Берю едет медленно. Он ещё не заменил ветровое стекло и поставил картон, в котором проделал две дырки, чтобы смотреть на дорогу.
— За что они сунули его под газонокосилку? — спрашивает он. — Он что, был кровопийцей?
— Нет, наоборот. Он был самым кротким и самым безобидным существом во всей нашей монархии.
— Тогда что?
— В том-то и дело, Берю… При тех настроениях король-тиран, может быть, ещё и спас бы положение. Людовик Шестнадцатый был на это неспособен. Нужна была железная рука в ежовых рукавицах, а у бедного Толстяка была всего лишь тряпка в варежке.
— Почему ты его называешь бедным Толстяком? Он что, был из крупных?
— Он был как ты, только чистым и выбритым, — говорю я. — Кстати, вы с ним чем-то похожи. Твоё бурбонство, как всегда… Когда его папаша Людовик Пятнадцатый умер, ему было двадцать лет. Став королём, он задрейфил. «Я слишком молод, чтобы брать на себя такой груз», — хныкал он. Все только посмеивались, представь! В его возрасте его предшественники правили уже давно! Людовик Тринадцатый, к примеру, уже завалил Кончини, чтобы развязать себе руки, если помнишь… У Людовика Шестнадцатого не было способностей для такого ремесла. Вот почему после своего правления он стал меньше, чем прежде.
— Я слышал, что по своей второй специальности он был слесарь? — спрашивает Здоровенный.
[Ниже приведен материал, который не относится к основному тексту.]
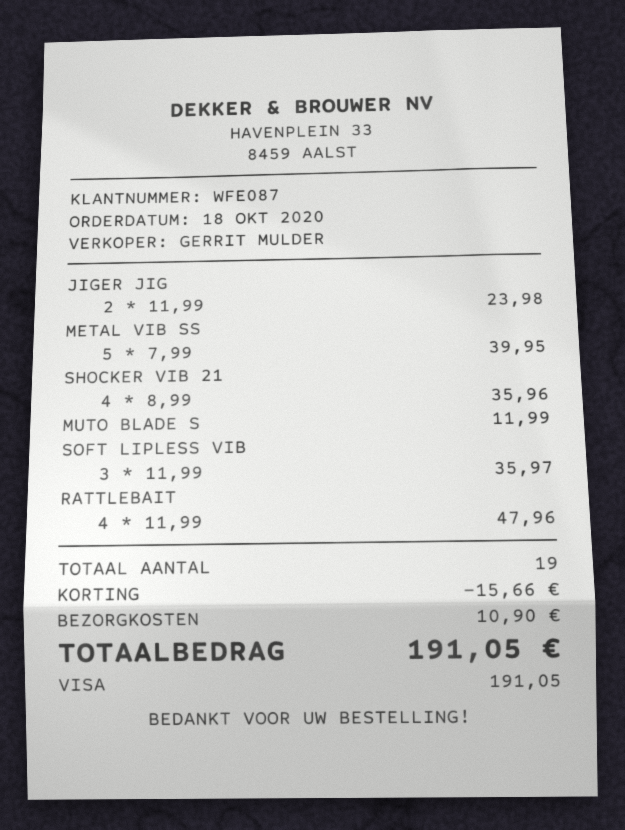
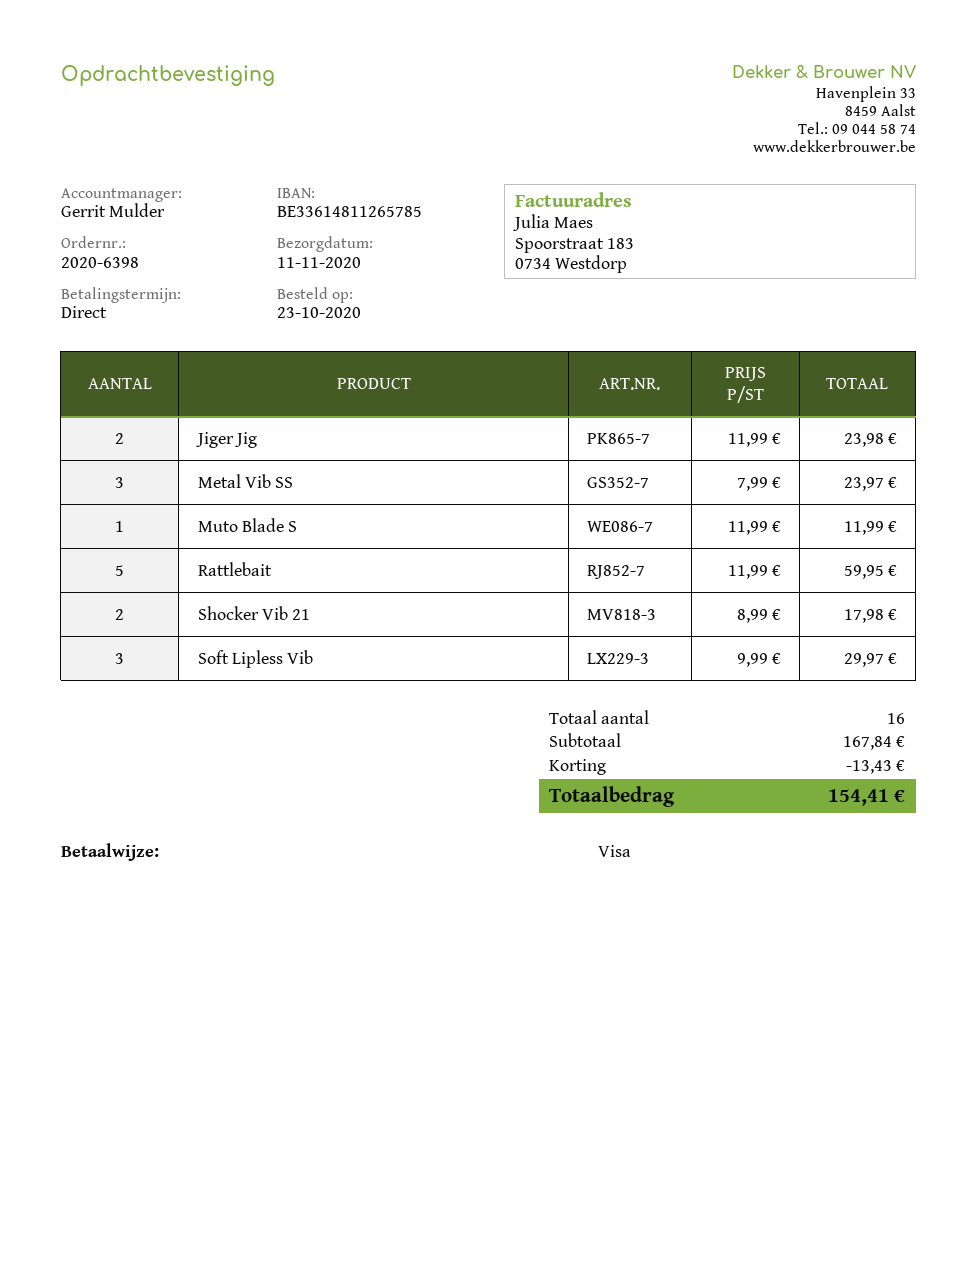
order date: 2020-10-18 -> 2020-10-23
METAL VIB SS: 5 x 7.99 = 39.95 -> 3 x 7.99 = 23.97
SHOCKER VIB 21: 4 x 8.99 = 35.96 -> 2 x 8.99 = 17.98
SOFT LIPLESS VIB: 3 x 11.99 = 35.97 -> 3 x 9.99 = 29.97
RATTLEBAIT: 4 x 11.99 = 47.96 -> 5 x 11.99 = 59.95
total quantity: 19 -> 16
discount: 15.66 -> 13.43
shipping: 10.90 -> none
total: 191.05 -> 154.41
— Точно, Толстяк. Становится понятно, насколько бедному Лулу не повезло оттого, что он пошёл не по той дорожке. Монархизм был обречён, потому что он ставил во главе нации людей, неспособных ею управлять. Этот человек мог бы стать прекрасным слесарем, но, к великому сожалению, не мог стать сносным королём, но давай посмотрим, что он представлял собой в человеческом плане. Мы уже знаем, что он был толстощёким рохлей. Но снизу он был ещё мягче, чем сверху, потому что ему понадобилось семь лет, чтобы извлечь пользу из своей женитьбы!
От удивления Толстяк забывает о том, что нужно смотреть через дырки в картоне, и мы натыкаемся на стоящий грузовик. Транспортное средство оказывается цистерной коммунального хозяйства. Служащие этой уважаемой фирмы начинают сильно возникать, что очень огорчает Берюрье. Мой Отважный грозится засунуть их в их бочку, на что эти господа отвечают, что она больше подходит моему товарищу, судя по его одежде, внешнему виду и запаху. Я успокаиваю разгорячившиеся умы пылкими выражениями, и мы уезжаем. Берю очень отходчив. Через двести метров он уже забыл об инциденте.
— Ты говорил, что у Людовика Шестнадцатого был вялый шомпол, Сан-А?
— Совершенно, — отвечаю я. — Представь себе, как расстроилась эта кокетка Мария-Антуанетта: явилась с австрийского двора, вся в ожидании того, что её ноги расцветут как букет фиалок (она сама уже пахла фиалками), и, едва оказавшись в постели, вдруг замечает, что у парня Людовика лопнувший патрубок.